Could you please retype all of the records exactly, skipping any pictures?

[Stored records]
****************
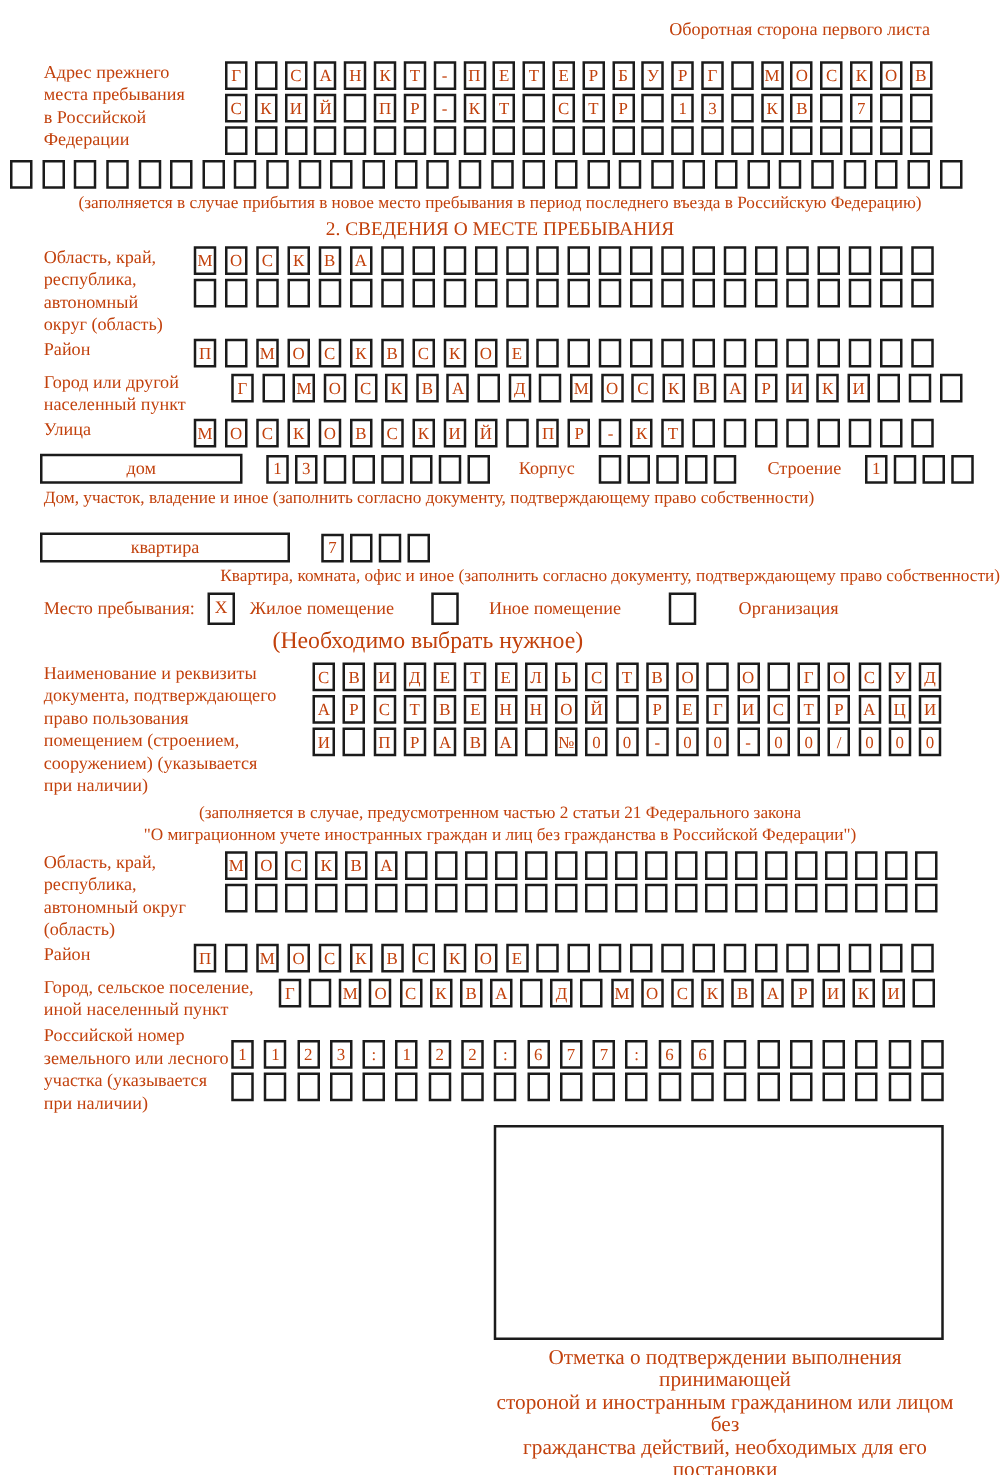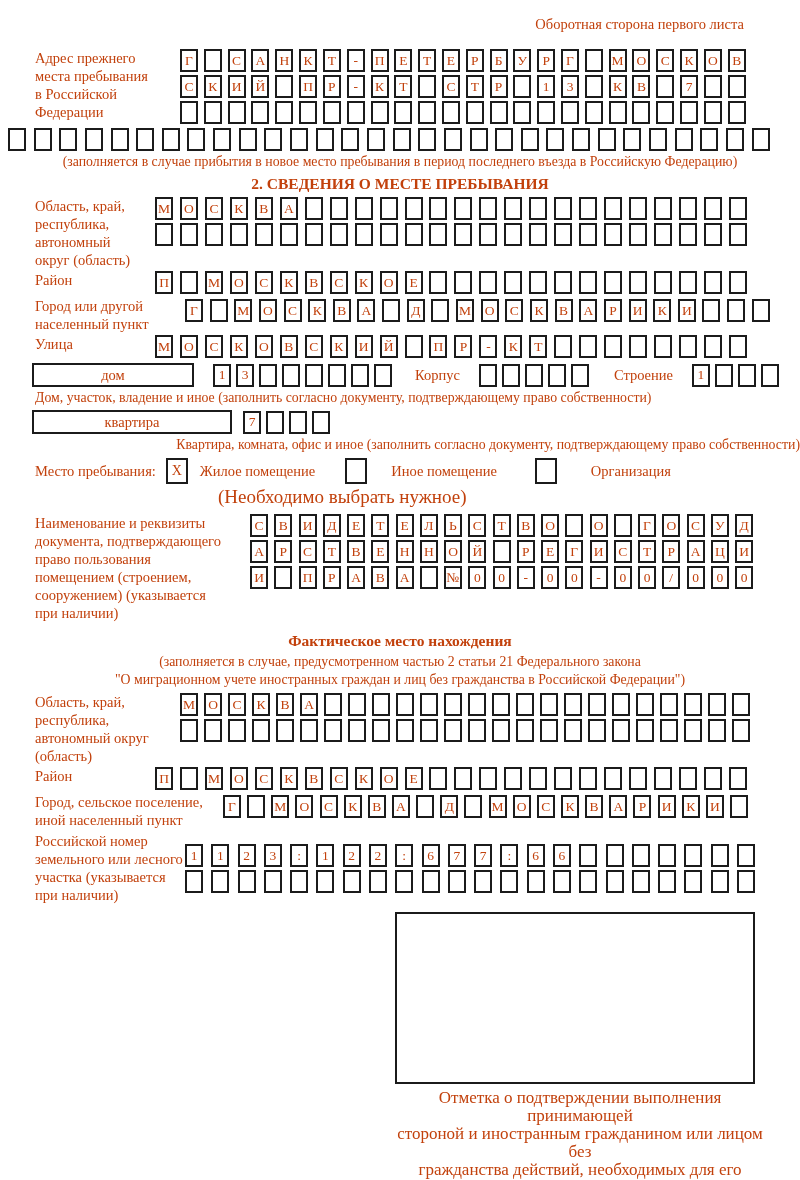--- a/index.html
+++ b/index.html
@@ -33,7 +33,7 @@
     font-size:14.5px;
   }
   .caption{ text-align:center; font-size:13.8px; margin-top:3px; }
-  .sec-title{ text-align:center; font-weight:bold; font-size:15.5px; margin-top:5px; }
+  .sec-title{ text-align:center; font-weight:normal; font-size:15.5px; margin-top:5px; }
   .inline-row{ display:flex; align-items:center; margin-left:32px; }
   .lbl{ font-size:14.5px; flex:none; }
   .chk{

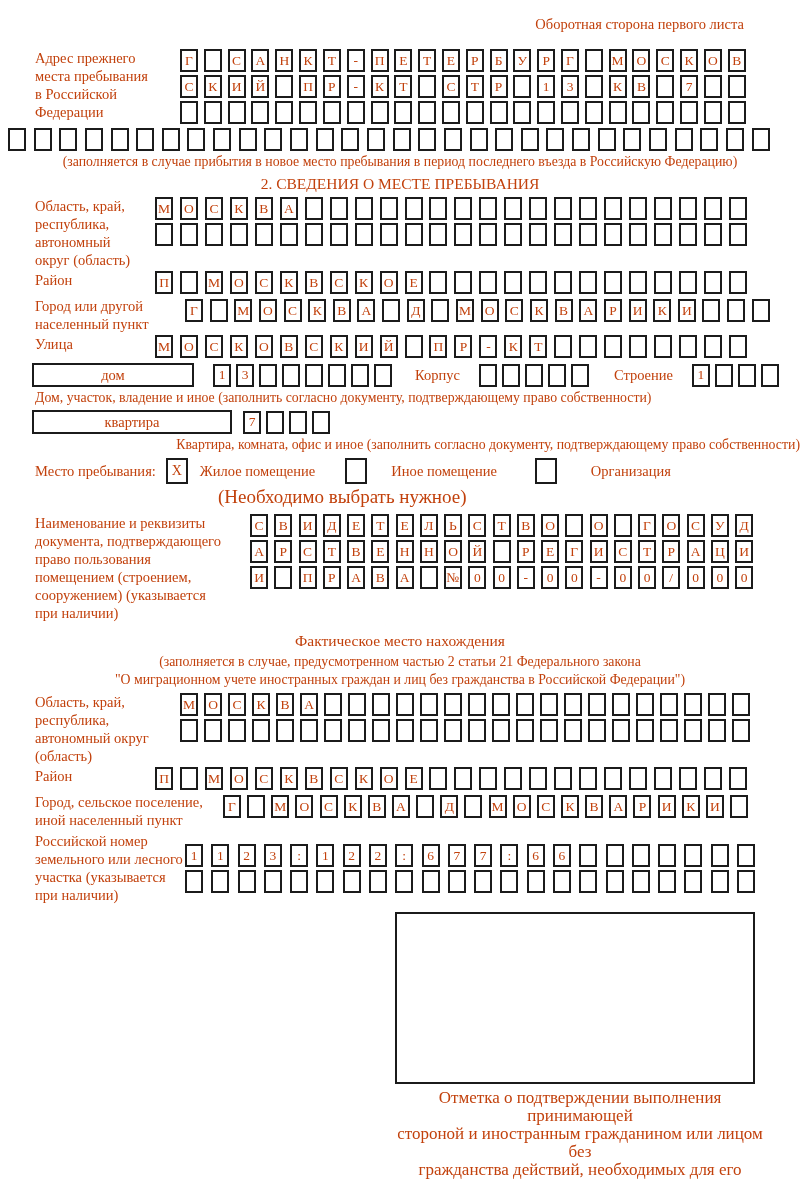--- a/index.html
+++ b/index.html
@@ -363,7 +363,7 @@
   </div>
   <div class="caption" style="text-align:left;margin-left:35px">Дом, участок, владение и иное (заполнить согласно документу, подтверждающему право собственности)</div>
 
-  <div class="inline-row" style="margin-top:4px;gap:11px">
+  <div class="inline-row" style="margin-top:20px;gap:25px">
     <div class="widebox" style="width:200px">квартира</div>
     <div class="boxes gapped">
         <span class="cb">7</span>

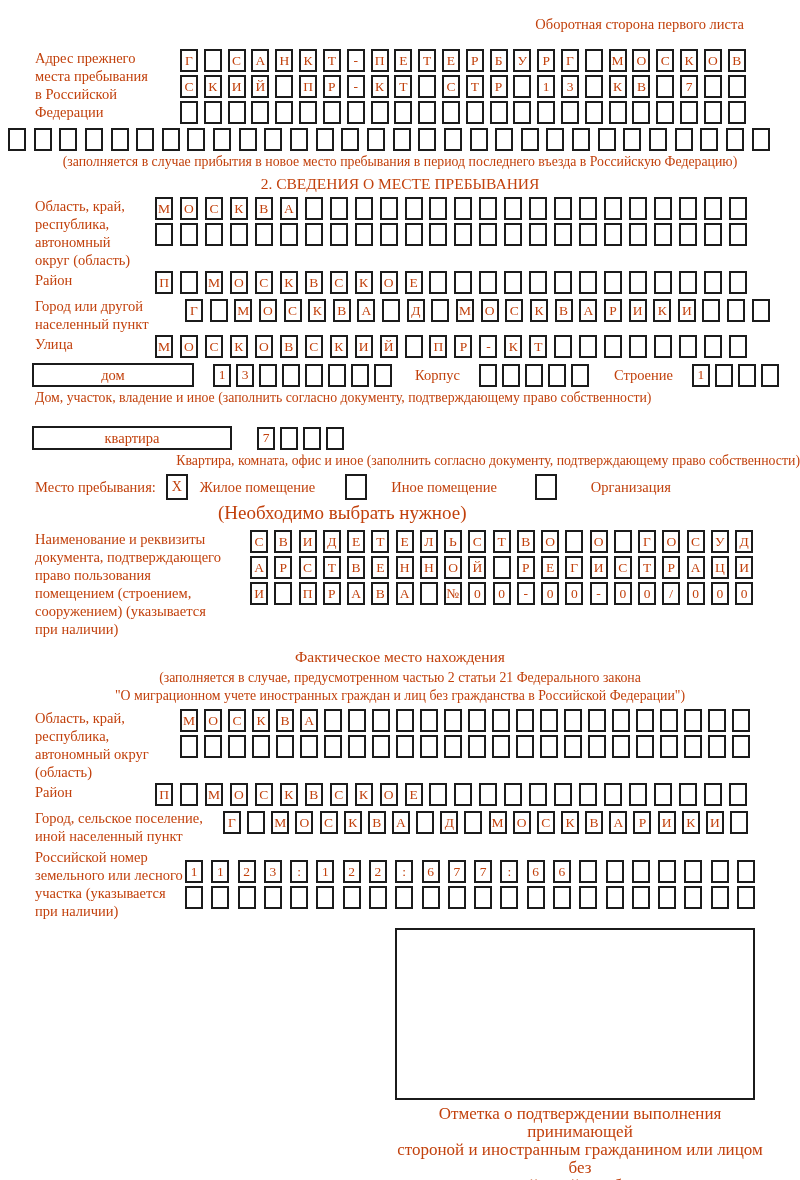--- a/index.html
+++ b/index.html
@@ -465,7 +465,6 @@
     </div>
   </div>
 
-  <div class="sec-title" style="margin-top:10px">Фактическое место нахождения</div>
   <div class="cap2">(заполняется в случае, предусмотренном частью 2 статьи 21 Федерального закона
 "О миграционном учете иностранных граждан и лиц без гражданства в Российской Федерации")</div>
****************
◆ **Solution to this problem**:
--- a/index.html
+++ b/index.html
@@ -33,7 +33,7 @@
     font-size:14.5px;
   }
   .caption{ text-align:center; font-size:13.8px; margin-top:3px; }
-  .sec-title{ text-align:center; font-weight:bold; font-size:15.5px; margin-top:5px; }
+  .sec-title{ text-align:center; font-weight:normal; font-size:15.5px; margin-top:5px; }
   .inline-row{ display:flex; align-items:center; margin-left:32px; }
   .lbl{ font-size:14.5px; flex:none; }
   .chk{

--- a/index.html
+++ b/index.html
@@ -363,7 +363,7 @@
   </div>
   <div class="caption" style="text-align:left;margin-left:35px">Дом, участок, владение и иное (заполнить согласно документу, подтверждающему право собственности)</div>
 
-  <div class="inline-row" style="margin-top:4px;gap:11px">
+  <div class="inline-row" style="margin-top:20px;gap:25px">
     <div class="widebox" style="width:200px">квартира</div>
     <div class="boxes gapped">
         <span class="cb">7</span>

--- a/index.html
+++ b/index.html
@@ -465,7 +465,6 @@
     </div>
   </div>
 
-  <div class="sec-title" style="margin-top:10px">Фактическое место нахождения</div>
   <div class="cap2">(заполняется в случае, предусмотренном частью 2 статьи 21 Федерального закона
 "О миграционном учете иностранных граждан и лиц без гражданства в Российской Федерации")</div>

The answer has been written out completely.